Montreal hospital reports 5 people paralyzed after diving into pools, lakes this month

Dr. Éric Piette says people are diving into shallow waters and breaking their necks. He said he thinks the uptick in incidents is connected to COVID-19 deconfinement.

Dr. Éric Piette says people are diving into shallow waters and breaking their necks

Sacré-Coeur Hospital reported five diving-related spinal cord injuries in the month of July. (Ivanoh Demers/Radio-Canada)

In the month of July alone, the trauma centre at Montreal's Sacré-Coeur hospital saw five cases of spinal cord injuries related to diving, three of which occurred in the last week. All five of the people admitted are now quadriplegics.

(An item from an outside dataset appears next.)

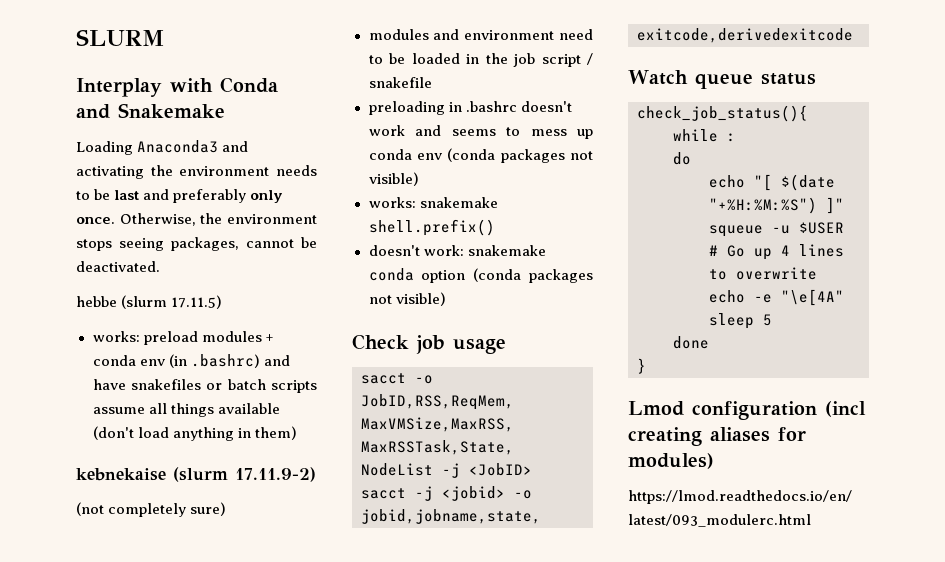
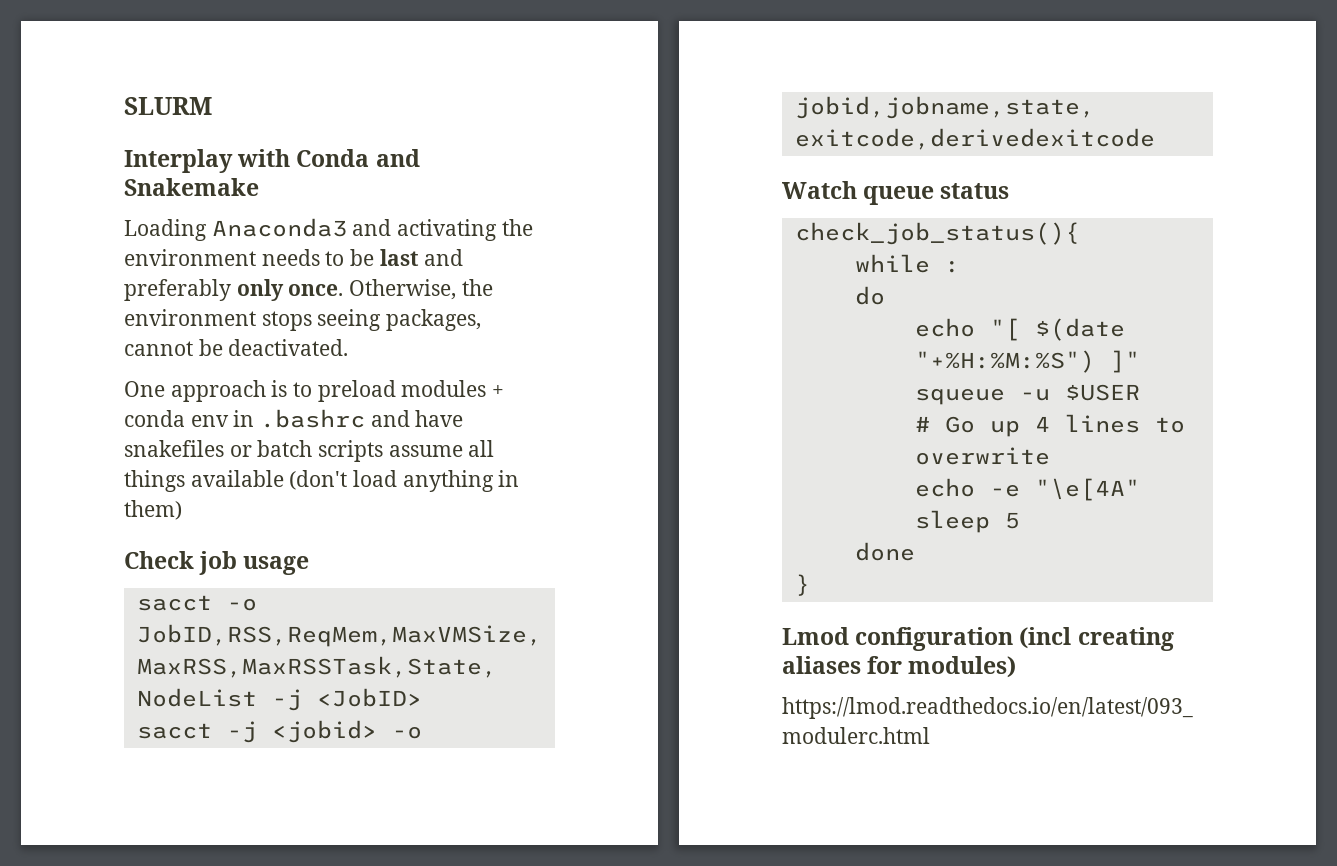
[76,295,223,309] [92,331,140,342] hebbe (slurm 17.11.5) // works: -> [124,380,313,402] One approach is to
[168,354,260,368] (in .bashrc) -> [233,409,366,428] in .bashrc
[76,467,316,482] [76,502,227,517] [368,29,593,40] [368,53,593,67] [368,77,432,88] [368,101,572,115] [368,125,593,139] [368,148,593,163] [368,172,419,186] [368,197,498,208] [368,219,495,236] [368,245,546,256] [368,268,593,283] [368,292,446,306] // kebnekaise (slurm 17.11.9-2) // (not completely sure) // modules and environment need to be loaded in the job script / snakefile // preloading in .bashrc doesn't work and seems to mess up conda env (conda packages not visible) // works: snakemake shell.prefix() // doesn't work: snakemake conda option (conda packages not visible) -> (182, 510) none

"These are young people who are diving without knowing the dangers, who hit their heads on the bottom of the pool," said Dr. Éric Piette, head of the trauma team at the regional health authority that oversees Sacré-Coeur hospital.

The hospital is designated as a specialized centre for spinal cord injuries and accepts patients from across Western Quebec.

Piette said with some in-ground pools, "the depth of the pool isn't deep enough, so people just dive in and bump their head on the bottom of the pool and break their neck, literally."

"These lesions are very serious and dangerous, because people end up paralyzed," he said. "It means they have no movement of the legs and partial or no movement of the arms."

Normally, the Quebec Lifesaving Society records about eight incidents like this per year.

According to their data, four out of five of these accidents involve men, aged 18 to 44.

Piette said young people sometimes make poor choices under pressure from their peers, challenging each other to dive or do a backflip.

"Sometimes people are intoxicated and they aren't as careful," said Piette.

The Lifesaving Society recommends that for safe diving, water should be at least 2.75 metres deep over a distance of six metres.

Piette said when it comes to lakes and rivers, it can be hard to spot the dangers through murky water. 

He said before doing any kind of diving, people must make sure they know how deep it is and check for hazards like rocks.

With more people staying in Quebec this summer due to COVID-19 travel restrictions, Piette said the hot weather and the excitement of deconfinement may be factors in the high number of cases.

"With the end of confinement and with everyone staying in Quebec, I guess most people are more around water, lakes boats," he said. 

He said people are "enjoying their liberty outside" but likely not being cautious enough.

"I think, unfortunately, we'll see more [incidents] during this summer compared to last year," he said.

There has also been an increase in drowning deaths in Quebec this summer, with 52 deaths recorded so far — compared to 36 at the same point last year.